* _EXERCISE INSTRUCTIONS_
Copy all lines containing the string "rowspan" from the records below.

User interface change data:
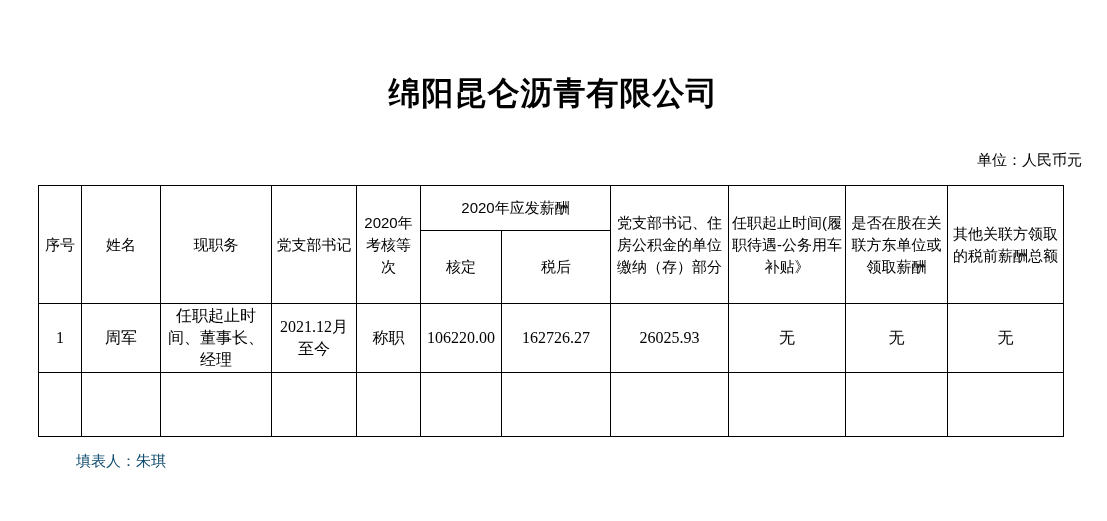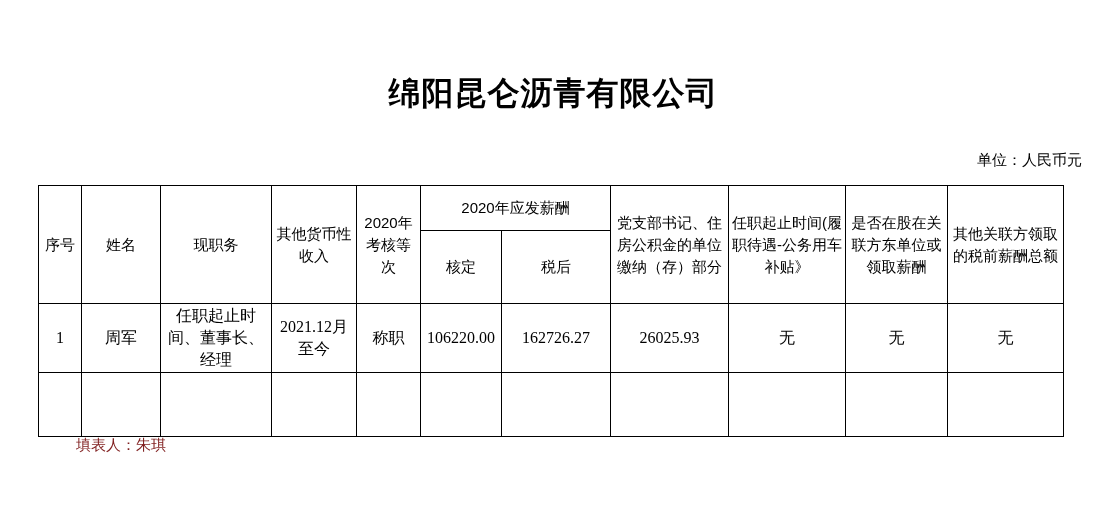--- a/index.html
+++ b/index.html
@@ -102,7 +102,7 @@
         <td class="hcell" rowspan="2">序号</td>
         <td class="hcell" rowspan="2">姓名</td>
         <td class="hcell" rowspan="2">现职务</td>
-        <td class="hcell" rowspan="2">其他货币性收入</td>
+        <td class="hcell" rowspan="2">党支部书记</td>
         <td class="hcell" rowspan="2">2020年考核等次</td>
         <td class="hcell" colspan="2">2020年应发薪酬</td>
         <td class="hcell" rowspan="2">党支部书记、住房公积金的单位缴纳（存）部分</td>

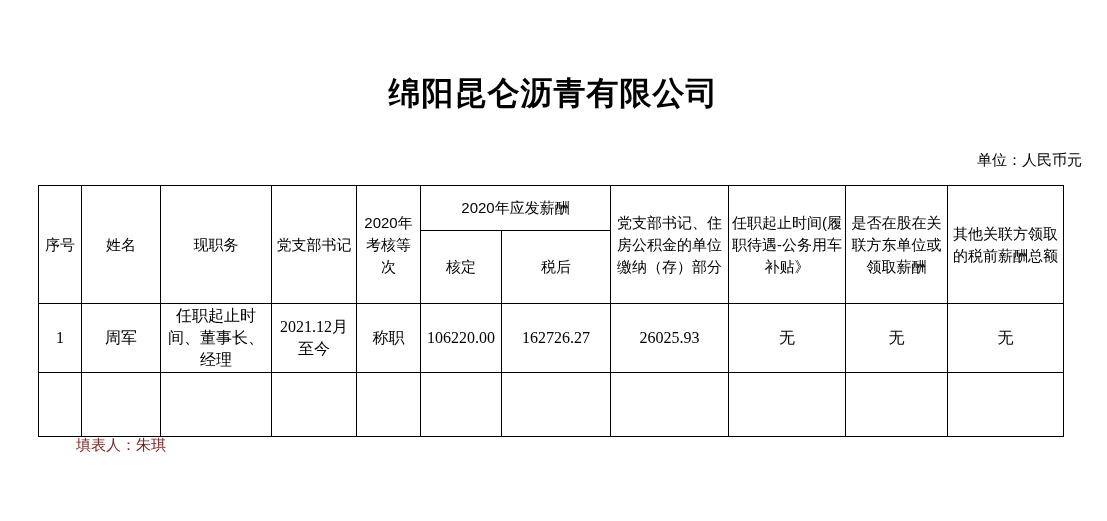--- a/index.html
+++ b/index.html
@@ -66,10 +66,10 @@
   .filler-label {
     position: absolute;
     left: 76px;
-    top: 436px;
+    top: 452px;
     font-family: "Liberation Serif", serif;
     font-size: 15px;
-    color: #7f1d1d;
+    color: #0c4a6e;
   }
 </style>
 </head>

* _RESULT_
         <td class="hcell" rowspan="2">序号</td>
         <td class="hcell" rowspan="2">姓名</td>
         <td class="hcell" rowspan="2">现职务</td>
-        <td class="hcell" rowspan="2">其他货币性收入</td>
+        <td class="hcell" rowspan="2">党支部书记</td>
         <td class="hcell" rowspan="2">2020年考核等次</td>
         <td class="hcell" rowspan="2">党支部书记、住房公积金的单位缴纳（存）部分</td>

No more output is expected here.